The Principle of HPLC
HPLC follows the same basic principle as chromatography. Different components in the sample have varying affinities to the adsorbent material. This causes a difference in the flow rate for each component which leads to their separation as they come out of the column. The only difference is that the speed and sensitivity of HPLC are much higher than that of LC due to the application of high pressure.
The magnitude of pressure applied depends on several factors such as the length and diameter of the column, flow rate, size of particles in the stationary phase, and mobile phase composition.
The Components of HPLC
Columns: HPLC columns are normally made of stainless steel and are 50 - 300mm long with an internal diameter of 2 - 5mm. They are filled with the adsorbents (stationary phase) of particle size 3 – 10µm.
Sample Injector: The sample is injected into the column by an injector which is capable of handling sample volumes in the range of 0.1 - 100mL under high pressures of up to 4000psi.
Reservoir: The solvent or the mobile phase is placed in a glass reservoir. It is usually a blend of polar and non-polar liquids whose concentrations depend on the sample composition.
Pump: The solvent in the mobile phase is aspirated by a pump from the reservoir and forced through the HPLC column and then the detector.
Detector: The detector in an HPLC system is located at the end of the column and it detects the components of the sample that elute from the column. Different types of detectors such as fluorescence, mass-spectrometric, UV-spectroscopic, and electrochemical detectors are used.

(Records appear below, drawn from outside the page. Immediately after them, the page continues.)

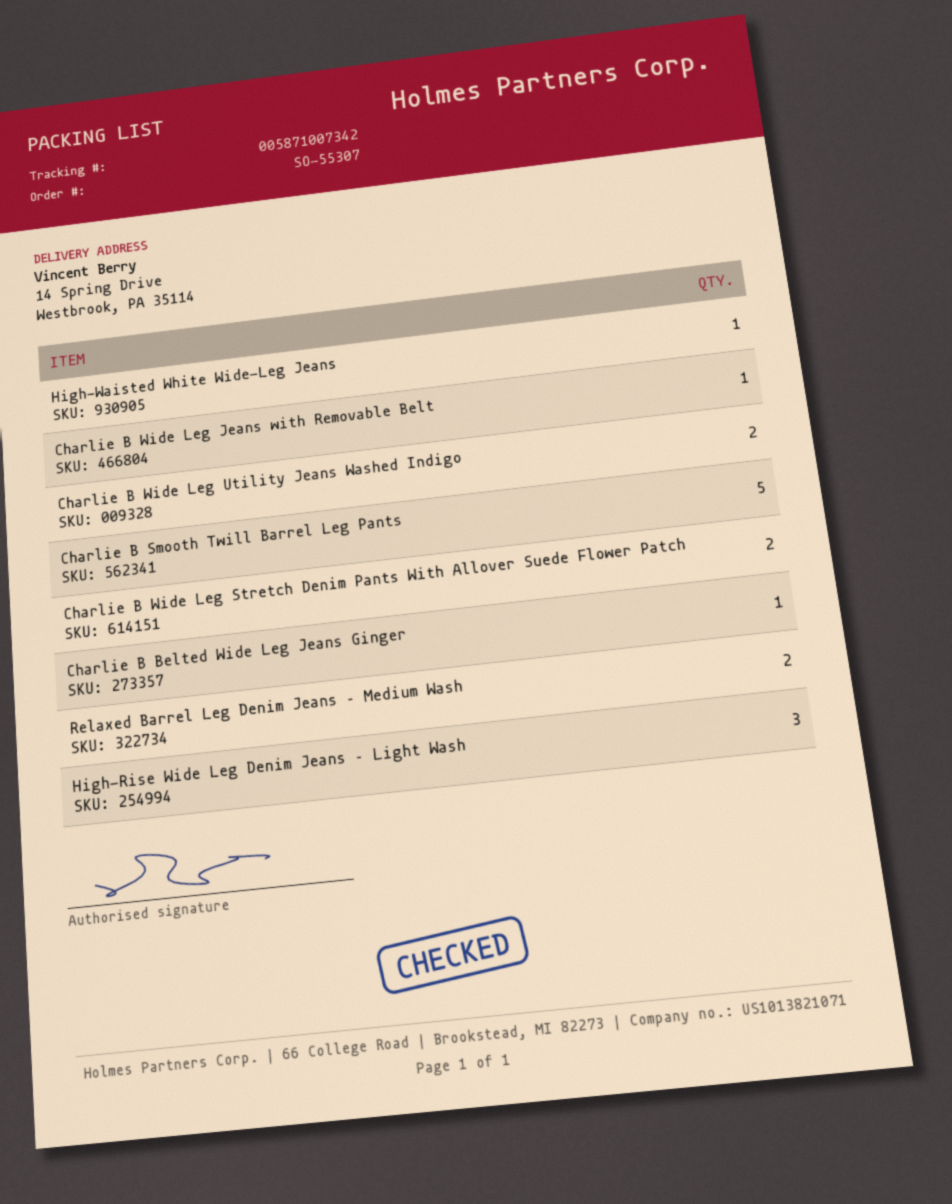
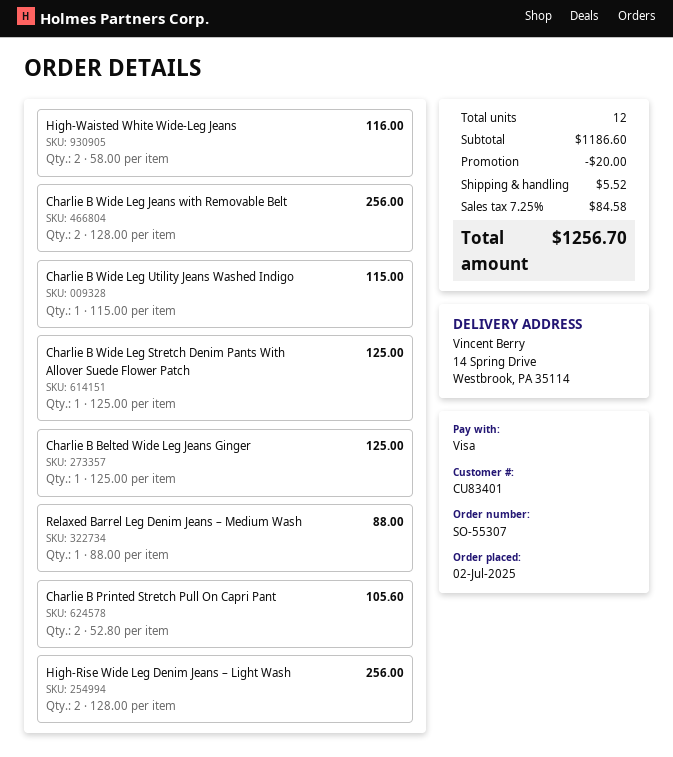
High-Waisted White Wide-Leg Jeans: 1 -> 2
Charlie B Wide Leg Jeans with Removable Belt: 1 -> 2
Charlie B Wide Leg Utility Jeans Washed Indigo: 2 -> 1
Charlie B Smooth Twill Barrel Leg Pants: 5 -> none
Charlie B Wide Leg Stretch Denim Pants With Allover Suede Flower Patch: 2 -> 1
Relaxed Barrel Leg Denim Jeans – Medium Wash: 2 -> 1
High-Rise Wide Leg Denim Jeans – Light Wash: 3 -> 2
Charlie B Printed Stretch Pull On Capri Pant: none -> 2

Data collection systems: The signal from the detector is received by recorders which are used to process, store, and reproduce chromatographic data. The data is interpreted and integrated by a computer that produces a user-friendly chromatograph.
The Technique of HPLC
The key steps in the HPLC separation technique are as follows:
- Injection of the liquid sample into the column containing the stationary phase.
- Individual sample components are forced down the tube by high pressure from the pump.
- Components are separated under the influence of various chemical/physical interactions with the particles in the stationary phase.
- The separated analytes are identified by the detector present at the end of the column.
- The detector measures the concentration of the components.
- Data from the detector is processed and a chromatogram is produced.
The Applications of HPLC
HPLC is widely used in the following applications:
- Qualitative analysis - Separation of thermally unstable chemical and biological compounds, e.g., drugs (aspirin and ibuprofen), salts (sodium chloride), proteins (egg white or blood), organic chemicals (polystyrene and polyethylene), herbal medicines, and plant extracts.
- Quantitative analysis - To determine the concentration of a compound in a sample by measuring the height and area of the chromatographic peak.
- Preparation of pure substances for clinical and toxicology studies and in organic synthesis. This is also called preparative chromatography.
- Trace analysis – this is the analysis of compounds present in very low concentrations in a sample. This is very useful in pharmaceutical, toxicology, environmental, and biological studies.